# HOW TO COMPLETE THIS TASK
Please give the count of lines below with the string "stroke" in them, and no other words.

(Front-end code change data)
▽
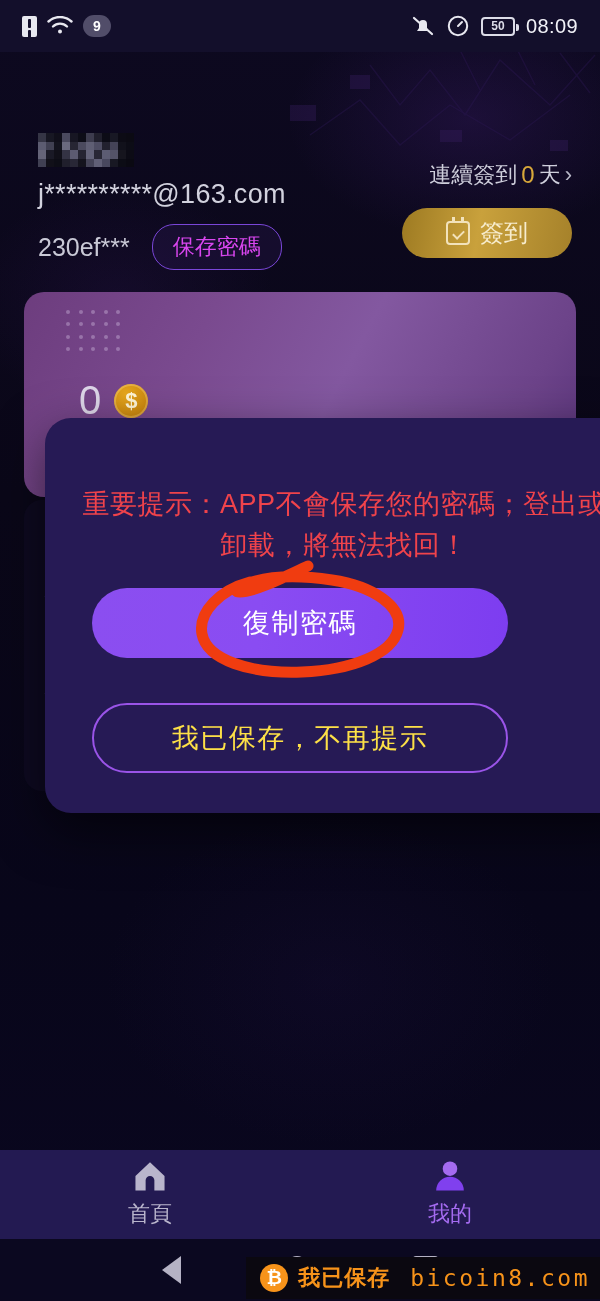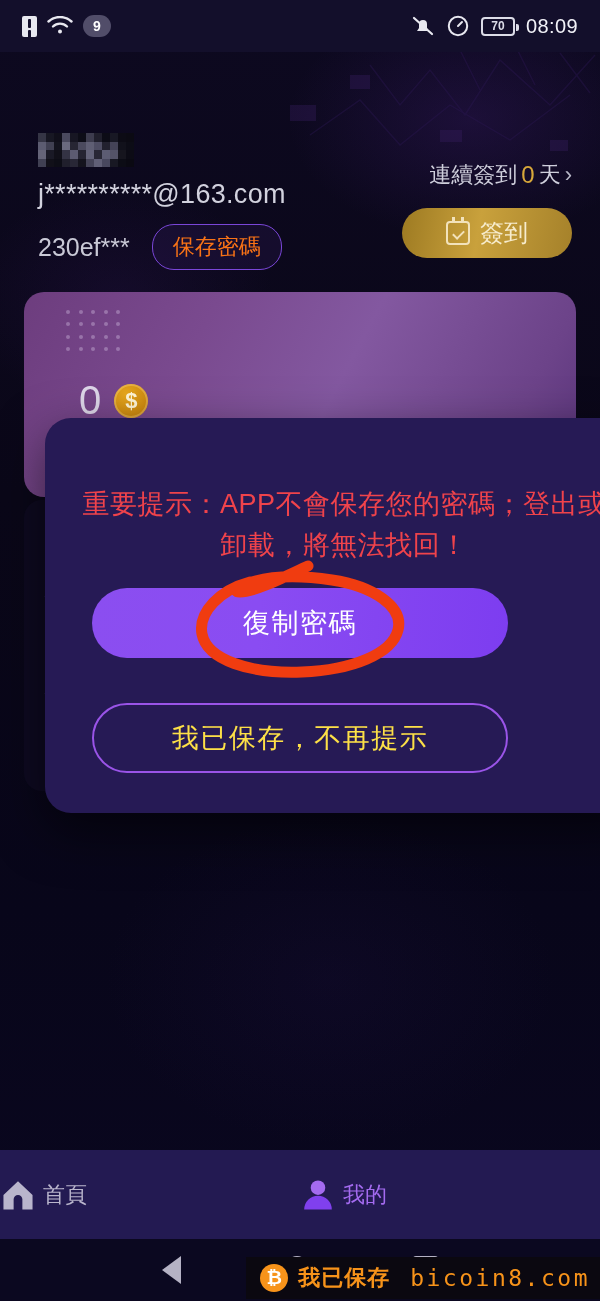--- a/index.html
+++ b/index.html
@@ -309,7 +309,7 @@
         <circle cx="12" cy="12" r="9.2" stroke="#e8e8f0" stroke-width="2" fill="none"></circle>
         <path d="M12 12 L16 8" stroke="#e8e8f0" stroke-width="2" stroke-linecap="round"></path>
       </svg>
-      <span class="battery">70</span>
+      <span class="battery">50</span>
       <span class="sb-time">08:09</span>
     </div>
   </div>

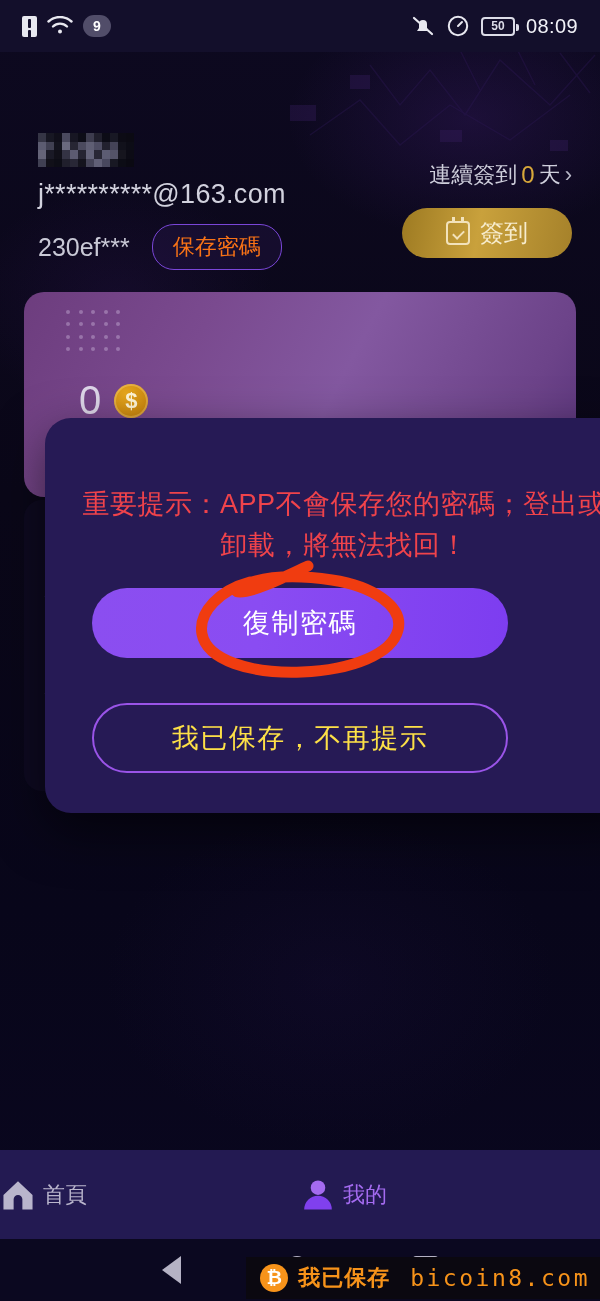--- a/index.html
+++ b/index.html
@@ -87,7 +87,7 @@
   .uid { font-size: 25px; color: #c9c9d6; }
   .save-pw-pill {
     border: 1.5px solid #7a46d8; border-radius: 22px;
-    padding: 7px 20px; font-size: 22px; color: #f97316;
+    padding: 7px 20px; font-size: 22px; color: #d946ef;
     background: rgba(60,30,110,.22);
   }
 

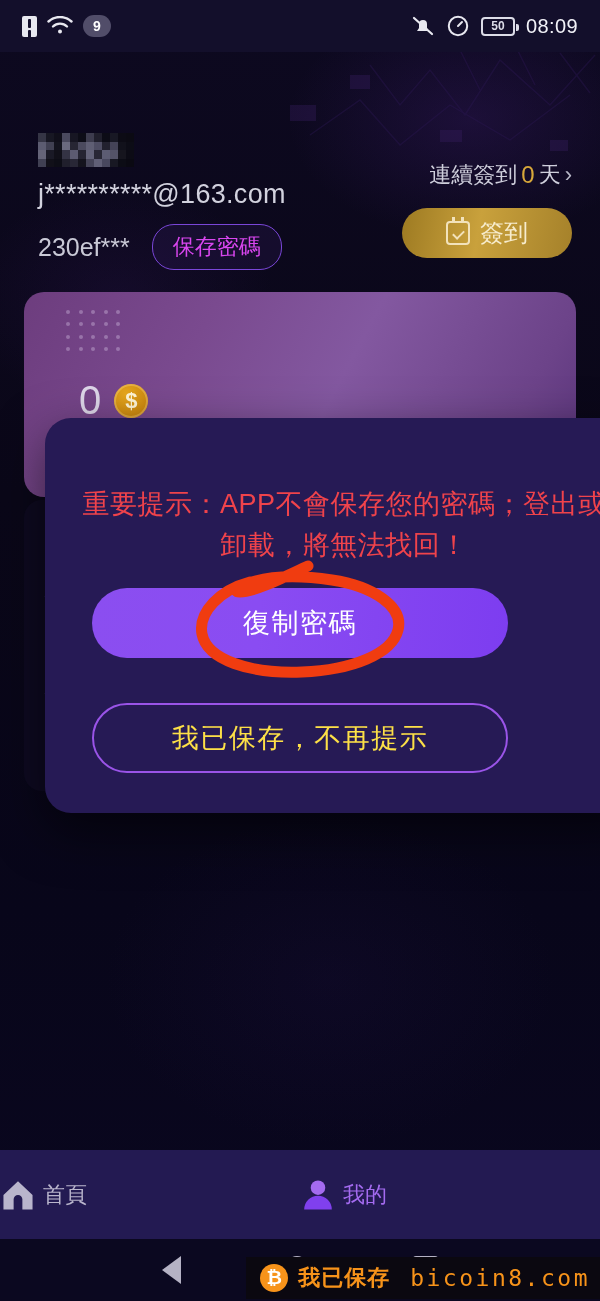--- a/index.html
+++ b/index.html
@@ -225,7 +225,7 @@
     display: flex; align-items: center;
   }
   .tab {
-    flex: 1; display: flex; flex-direction: row; align-items: center; gap: 7px;
+    flex: 1; display: flex; flex-direction: column; align-items: center; gap: 7px;
   }
   .tab-label { font-size: 22px; }
   .tab.active .tab-label { color: #a46bf0; }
△
# YOUR RESPONSE
2